Consider Twitter: For most people, access to Twitter is free.  But if you want to get all of Twitter, however, it’s going to cost a lot.  Online newspapers could develop their own “firehose” and deliver it to people for a fee.  Why would people want this? You can easily imagine a financial firm looking to aggregate feeds from a variety of sources and apply filtering technology to them.  Or a custom news app that people would use.  By creating the ability for third parties to innovate, newspapers could unlock more value from their content.  This is tied, a bit, with #1 — the fastest news delivery via automation would command a premium price.

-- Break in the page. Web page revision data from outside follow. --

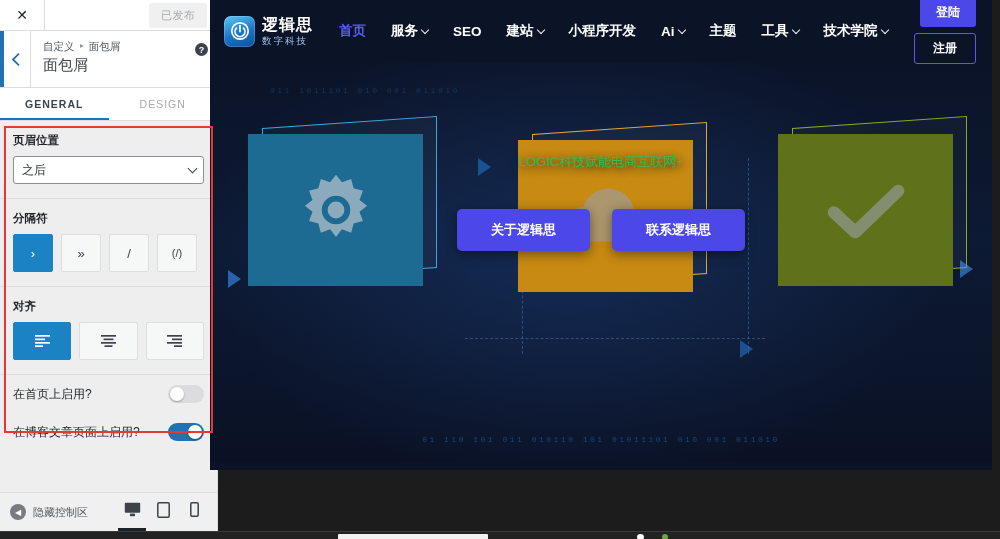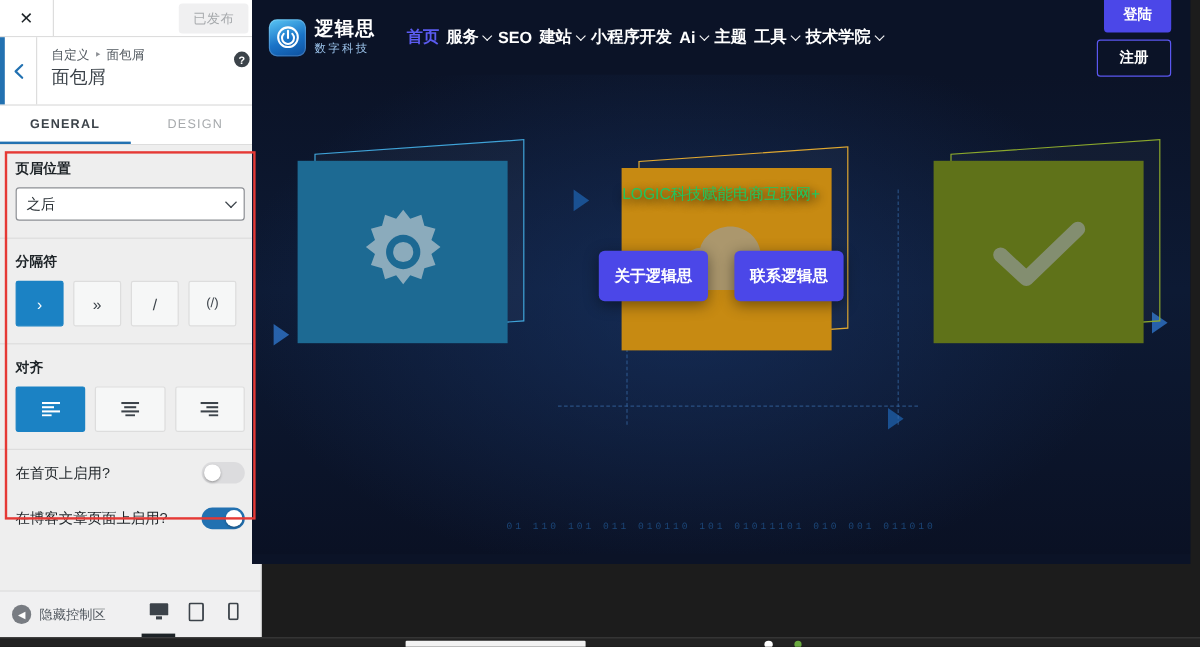"首页" .nav-items { gap: 6px -> 25px }
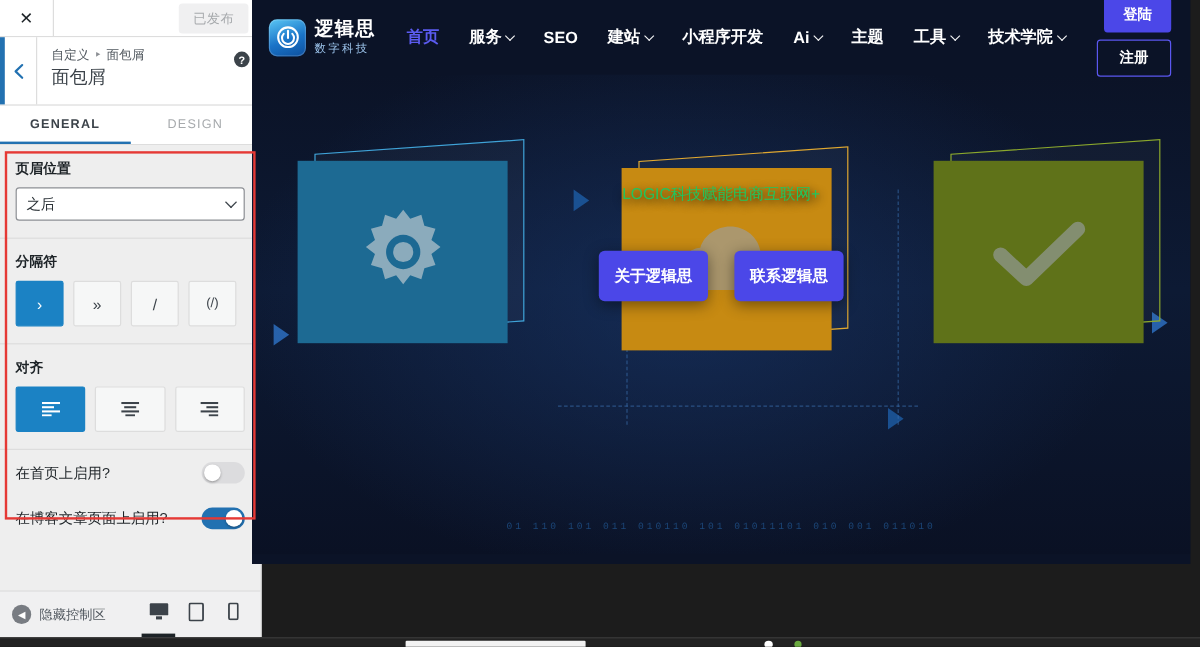"011 1011101 010 001 011010" div.binary { html: none -> <div>011 1011101 010 001 011010</div> }
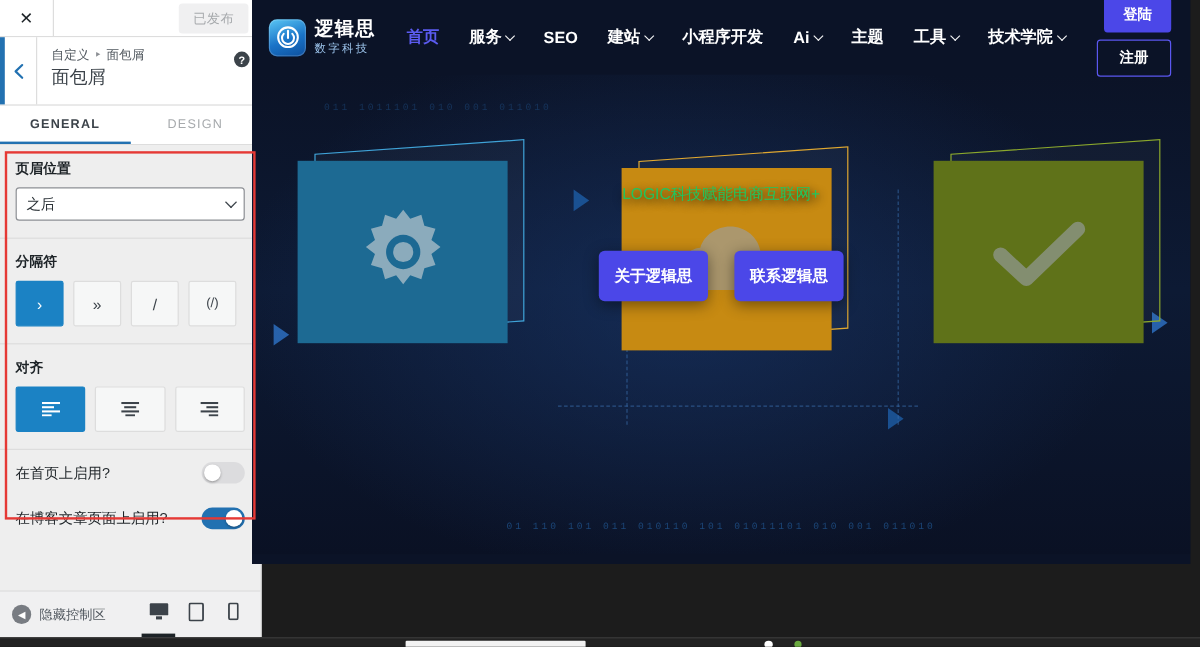"关于逻辑思" .hero-btn { padding: 12px 13px -> 12px 34px }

#8: Open API for New Applications

Encourage people to write applications against the newspaper’s data, but charge for access above a free level.  Let the app developers decide whether to build their own revenue model and pay a wholesale rate, or to just have their users subscribe at retail rates on their own. But make it easy and free for developer to build and sell apps.  And cut one-off deals with developers for specialized access for their users.

#9: Personalization

The Post should present itself differently to every subscriber, with a collection of articles which are balanced between important news and topics that the user has expressed interests in via their reading patterns.  Use tools like the recommendation engine that Amazon has (people like you read the following articles recently…) to surface content that is tailored to each subscriber.  If paying for access saves time and allows the subscriber to find the right content easier, the subscription will be more valuable.

#10: Unbundled Comics

Just allow people to subscribe to the comics.  Or the Sports.  Or whatever section they want. Or just Dilbert.



There you have it.  There are no doubt tons of more ideas that might work.  The Post has the strong position of being a paper of record, where its content has compelling national value.  It’s going to be a lot easier to monetize its privileged position than it would be for regional newspapers.  But the Post has the ability to set trends, establish patterns, and create technologies that can be licensed to smaller papers to enable them to similarly unlock value.